Schleich H G, Wiest W, Schmidt R, Hofmann I, Altenburg H P, Melchert F
Frauenklinik des Klinikums der Stadt Mannheim, Fakultät für Klinische Medizin Mannheim der Universität Heidelberg, Federal Republic of Germany.
J Cancer Res Clin Oncol. 1987;113(6):603-7. doi: 10.1007/BF00390874.
Ovarian carcinomas are distinguished by their polyclonality, i.e., heterogeneity and polymorphism of their tissue. There is no marker available complying with the clinical demands in the case of ovarian carcinoma regarding satisfactory sensitivity and specificity. Therefore, we have simultaneously determined two entirely distinct tumor markers, serum ribonuclease activity (SRA) and cancer antigen 125 (CA 125), recommended in the literature with respect to ovarian carcinoma. After evaluation by logistic regression analysis, we found a specificity of 93% together with a sensitivity of 97% for the simultaneous determination of SRA and CA 125 (37 ovarian carcinomas, 11 cases without pathological findings after treatment, 11 benign tumors of the ovary, 61 controls). The patients are not exposed to increased stress by this simultaneous determination method compared to the determination of a single marker. The increased clinical validity justifies the recommendation of routine simultaneous determinations of SRA and CA 125 for diagnosis and monitoring of patients with ovarian carcinoma.

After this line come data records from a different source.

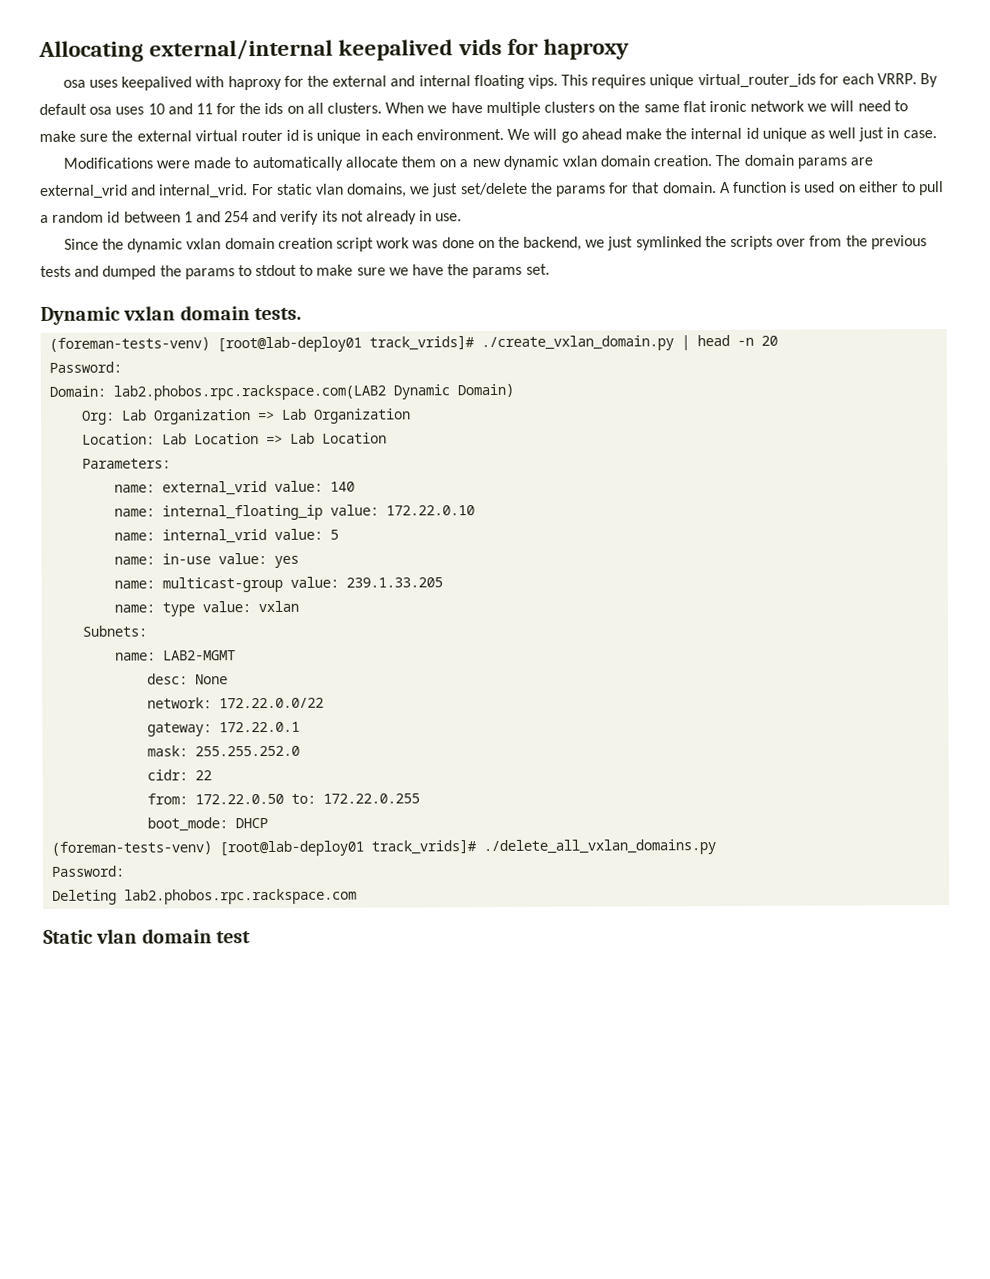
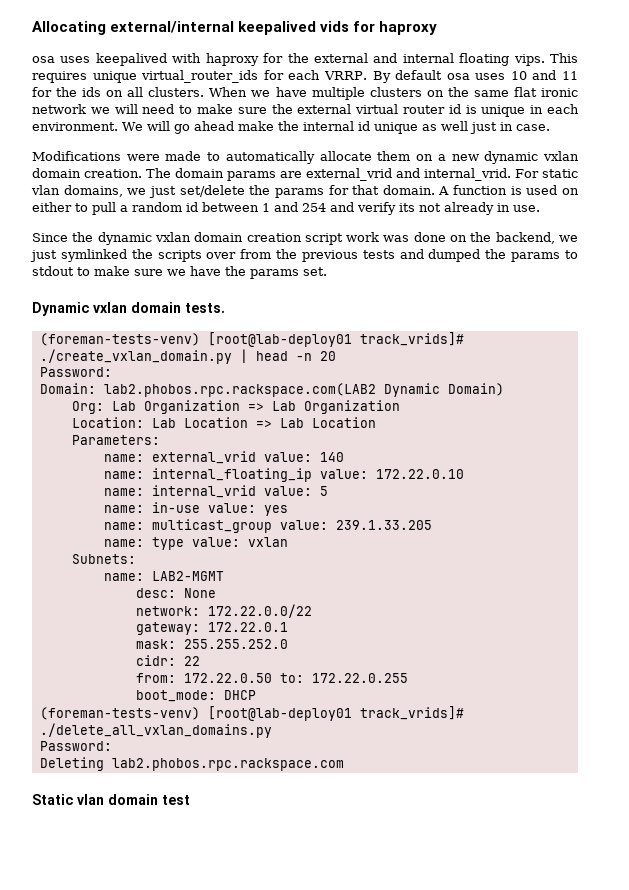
[162,576,284,593] multicast-group -> [151,519,272,533] multicast_group

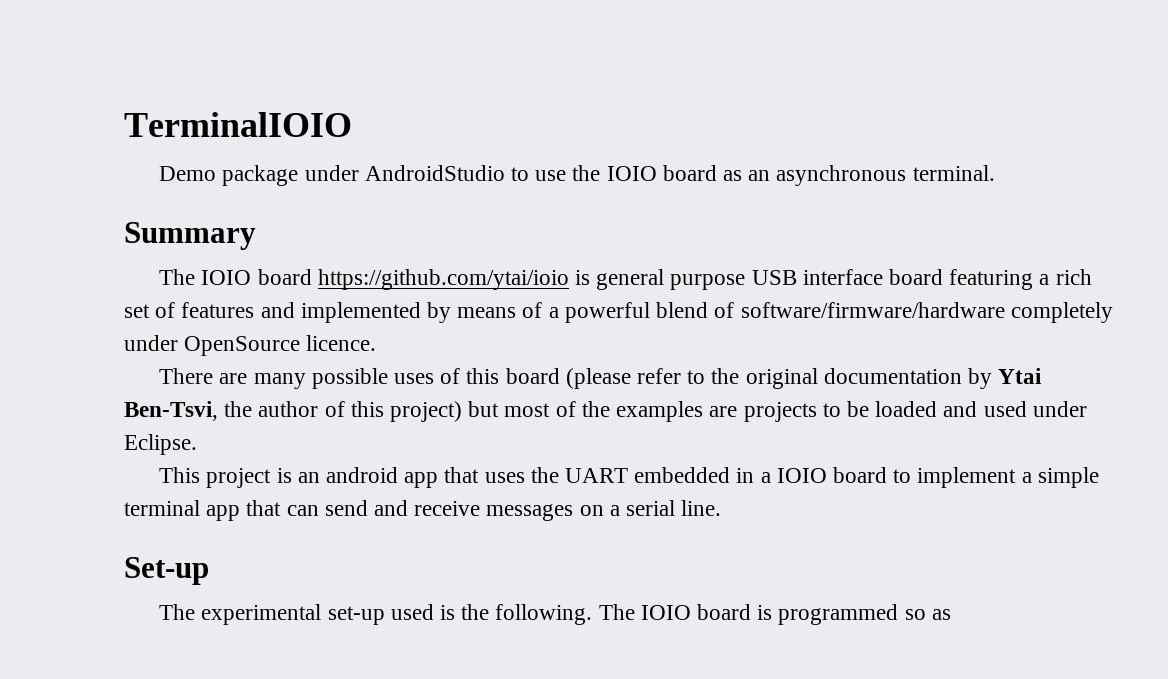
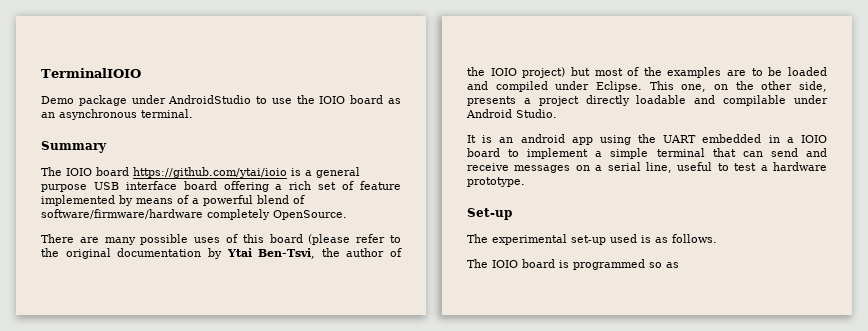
(590, 277) none -> [305,170,312,176] a
[949,269,1034,290] featuring -> [223,181,269,192] offering
[181,302,295,318] features and -> [360,181,402,190] feature
[124,335,377,356] under OpenSource licence. -> [273,210,347,220] OpenSource.
[350,401,384,417] this -> [467,67,517,76] the IOIO
[743,402,817,422] projects -> (747, 73) none
[983,401,1027,417] used -> [495,81,548,92] compiled
[159,467,272,488] // This project -> [649,81,827,92] [467,95,828,106] [466,109,557,118] [467,135,476,143] This one, on the other side, presents a project directly loadable and compilable under Android Studio. // It
[444,467,525,483] that uses -> [599,135,631,145] using
[206,505,241,521] app -> (705, 152) none
[681,500,722,516] line. -> [646,162,827,173] [467,177,525,187] line, useful to test a hardware prototype.
[461,604,593,625] the following. -> [655,234,717,243] as follows. //

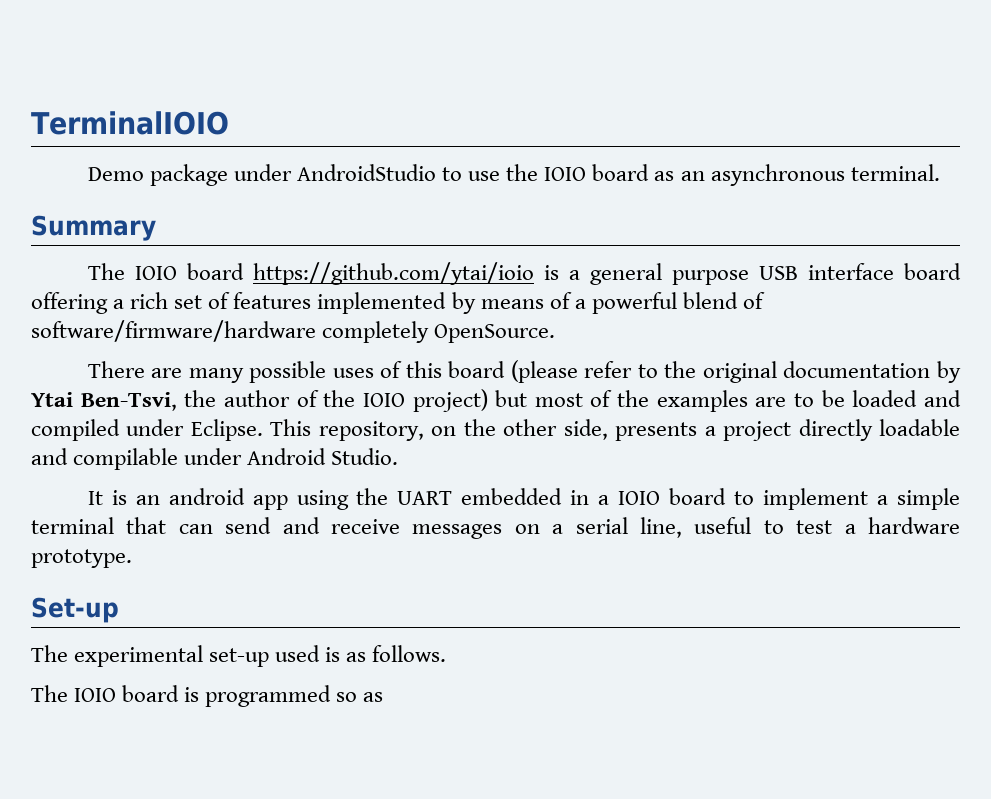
[360,181,402,190] feature -> [233,292,312,309] features
[681,84,707,92] one, -> [318,421,424,441] repository,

卵巢癌的特征在于其多克隆性,即其组织的异质性和多态性。在卵巢癌病例中,没有一种标志物能满足临床对令人满意的敏感性和特异性的要求。因此,我们同时测定了两种完全不同的肿瘤标志物,即血清核糖核酸酶活性(SRA)和癌抗原125(CA 125),这两种标志物在文献中被推荐用于卵巢癌。经逻辑回归分析评估,我们发现同时测定SRA和CA 125时(37例卵巢癌、11例治疗后无病理结果的病例、11例卵巢良性肿瘤、61例对照),特异性为93%,敏感性为97%。与测定单一标志物相比,这种同时测定方法不会给患者带来更大的压力。临床有效性的提高证明了推荐对卵巢癌患者进行SRA和CA 125常规同时测定以用于诊断和监测的合理性。